My tomato house is literally a forest of vines right now, due to an extended summer break they really got away on me so I just decided “hey, I’m just gonna let you go”. The results were incredible for the lack of attention and grooming, my wild child tomatoes have delivered an abundance of fruit, the problem was the bush bashing I had to do to find them, literally not being able to see the forest for the trees. Now that the weather is cooling down, the remainder will be green but a couple of weeks ago I picked nearly 10 kilos of the little red rascals, way too many for my favourite tomotoes on toast, but perfect for the best thing you can have on hand in your winter pantry, Tomato Kasundi. This gorgeous creation is spicy and aromatic, savoury but with a soft background sweetness. It goes on anything, spice up your steamed fish, crazy town your chicken, adorn a bowl of rice, accessorise your eggs, pop it on your pie or spice up your soup. It’s hard to find something that it doesn’t work with this which is why my whole 10 kilos went into a decent stash of jars to get me and a few lucky recipients through the bland, grey moments of winter. The recipe itself is super easy to make if you have a food processor to do most of the work…no faffing around peeling and removing seeds here people! It’s a kind of magic.
200g root ginger
100g garlic cloves peeled,
50g fresh red chillies, seeds removed
2 1/2 cups malt vinegar,
1 cup ricebran or other neutral oil
2 tblsp turmeric,
5 tblsp ground cumin,
3 tblsp chilli powder (optional to taste)
3 tblsp yellow mustard seeds ground to a powder,
2 kg tomatoes chopped,
2 1/4 cups sugar,
2 tblsp salt.
1. Place ginger, garlic and chillies with a little of the vinegar in a food processor and blitz to a paste.
2. Heat the oil in a very big pot or preserving pan.
3. Add all the ground spices and fry until they smell really aromatic then add the pureed past and continue to cook over a medium heat for a minute or two.
4. Blitz the tomatoes in the food processor to a chopped consistency and add to the pot along with the rest of the vinegar, sugar and salt.

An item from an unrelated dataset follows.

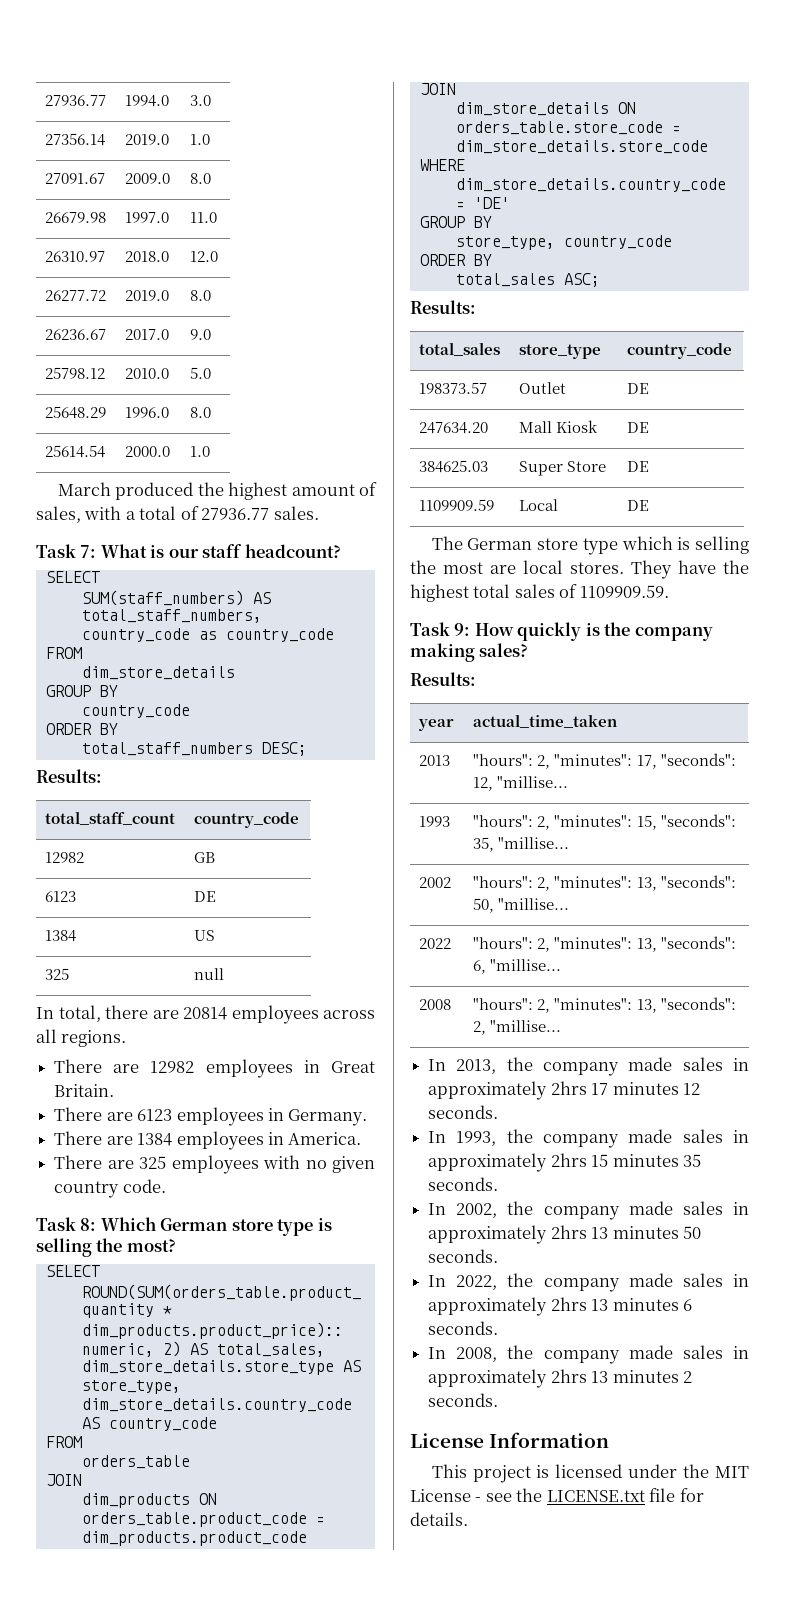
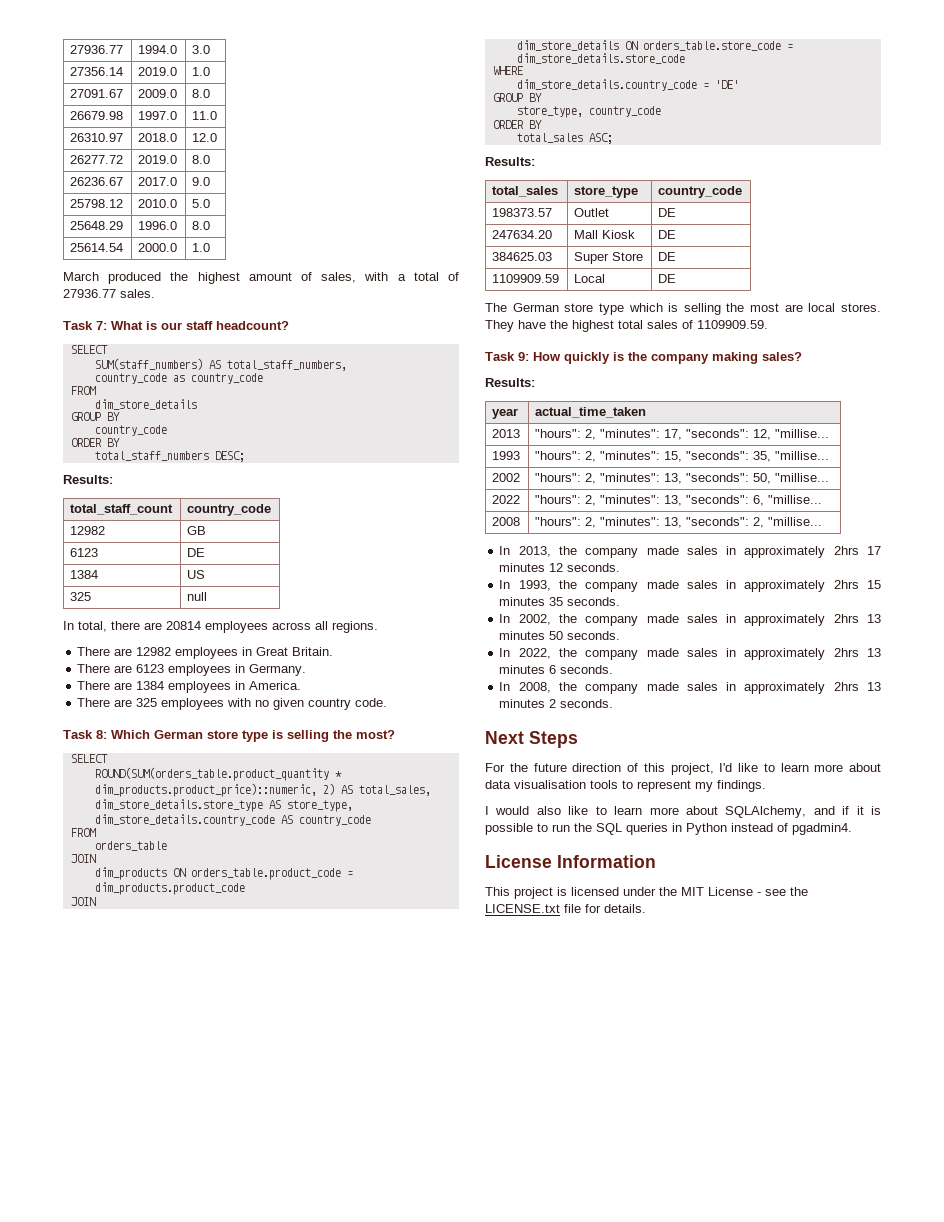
+ Next Steps
+ For the future direction of this project, I'd like to learn more about data visualisation tools to represent my findings.
+ I would also like to learn more about SQLAlchemy, and if it is possible to run the SQL queries in Python instead of pgadmin4.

5. Cook over a low heat, stirring occasionally, until the oil floats on the top – and you are happy with the consistency (this depends greatly on the water content of your tomatoes and should be between 30min and 2 hrs)
6. Bottle in sterilised jars while hot.
7. Leave for a couple of weeks for the flavours to develop before using. 8. Store in a cool place until you want to use it, it lasts indefinitely. Makes about 1.5L .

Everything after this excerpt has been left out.